# [Assigned task]
Pick out each line of the records in which the word "discount" appears.

# [Change listing data]

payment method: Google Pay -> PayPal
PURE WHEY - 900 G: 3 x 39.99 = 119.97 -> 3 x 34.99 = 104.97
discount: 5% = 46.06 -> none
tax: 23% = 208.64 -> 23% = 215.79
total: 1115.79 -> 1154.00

...

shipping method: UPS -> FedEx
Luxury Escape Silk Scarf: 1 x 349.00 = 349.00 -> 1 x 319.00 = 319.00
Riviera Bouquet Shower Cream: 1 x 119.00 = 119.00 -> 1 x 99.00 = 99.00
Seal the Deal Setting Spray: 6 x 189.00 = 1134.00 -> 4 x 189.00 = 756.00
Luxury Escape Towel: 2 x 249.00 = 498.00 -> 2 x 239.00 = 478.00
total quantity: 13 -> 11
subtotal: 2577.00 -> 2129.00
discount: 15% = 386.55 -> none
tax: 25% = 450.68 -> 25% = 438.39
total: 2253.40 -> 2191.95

# [Output for this exercise]
discount: 5% = 46.06 -> none
discount: 15% = 386.55 -> none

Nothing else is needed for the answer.